_What this task involves:_ Report each line of the entries that contains the word "none", copied in full.

_Dataset records:_
####################

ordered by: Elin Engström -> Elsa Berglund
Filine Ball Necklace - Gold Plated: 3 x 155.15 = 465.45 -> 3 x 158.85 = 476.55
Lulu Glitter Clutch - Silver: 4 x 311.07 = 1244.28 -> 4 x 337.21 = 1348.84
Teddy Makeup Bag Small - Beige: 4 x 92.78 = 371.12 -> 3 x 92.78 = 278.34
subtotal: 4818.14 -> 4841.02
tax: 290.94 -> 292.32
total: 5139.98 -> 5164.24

####################

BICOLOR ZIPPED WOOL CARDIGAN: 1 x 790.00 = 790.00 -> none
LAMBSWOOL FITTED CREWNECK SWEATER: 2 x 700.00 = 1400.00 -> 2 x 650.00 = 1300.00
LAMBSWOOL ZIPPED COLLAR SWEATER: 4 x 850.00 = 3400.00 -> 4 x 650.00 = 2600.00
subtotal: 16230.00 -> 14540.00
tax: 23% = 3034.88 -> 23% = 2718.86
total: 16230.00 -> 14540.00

####################

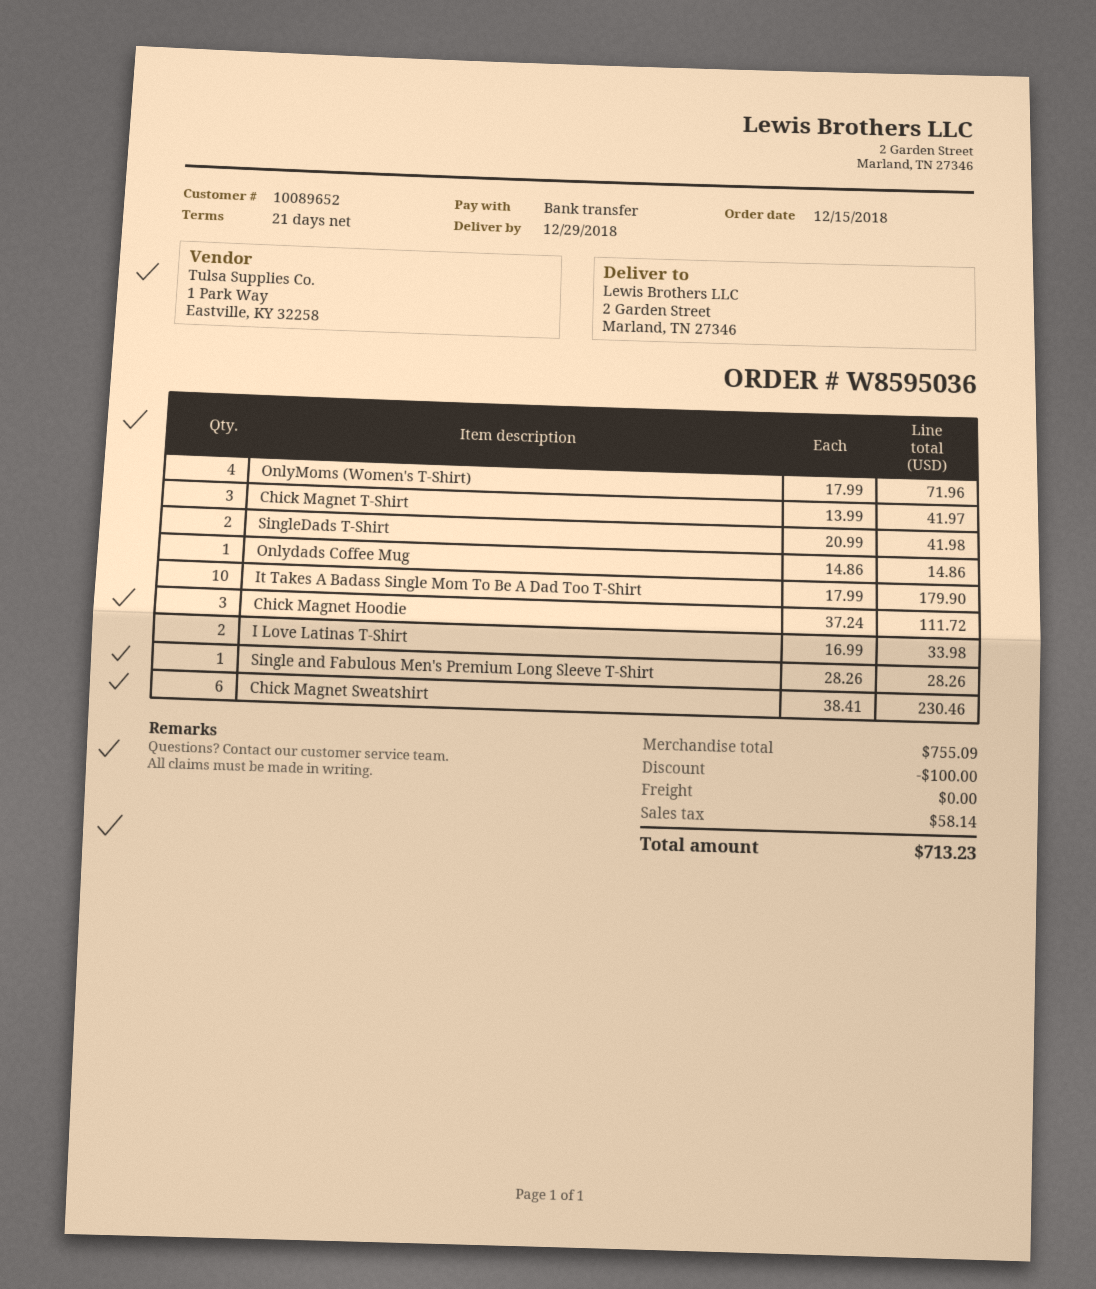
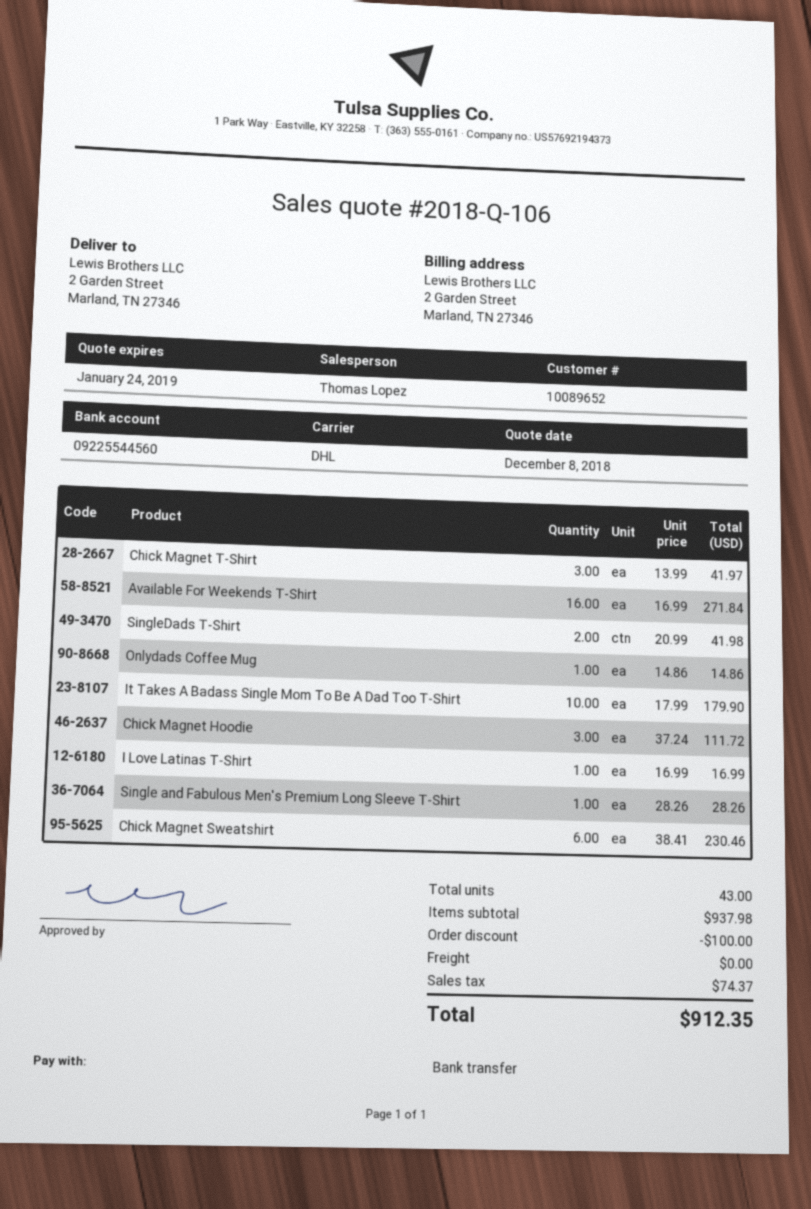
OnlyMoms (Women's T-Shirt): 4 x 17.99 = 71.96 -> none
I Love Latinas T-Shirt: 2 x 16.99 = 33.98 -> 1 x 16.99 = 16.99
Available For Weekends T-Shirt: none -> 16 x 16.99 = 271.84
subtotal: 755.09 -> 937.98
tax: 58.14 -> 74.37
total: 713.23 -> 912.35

####################

_Finished task:_
BICOLOR ZIPPED WOOL CARDIGAN: 1 x 790.00 = 790.00 -> none
OnlyMoms (Women's T-Shirt): 4 x 17.99 = 71.96 -> none
Available For Weekends T-Shirt: none -> 16 x 16.99 = 271.84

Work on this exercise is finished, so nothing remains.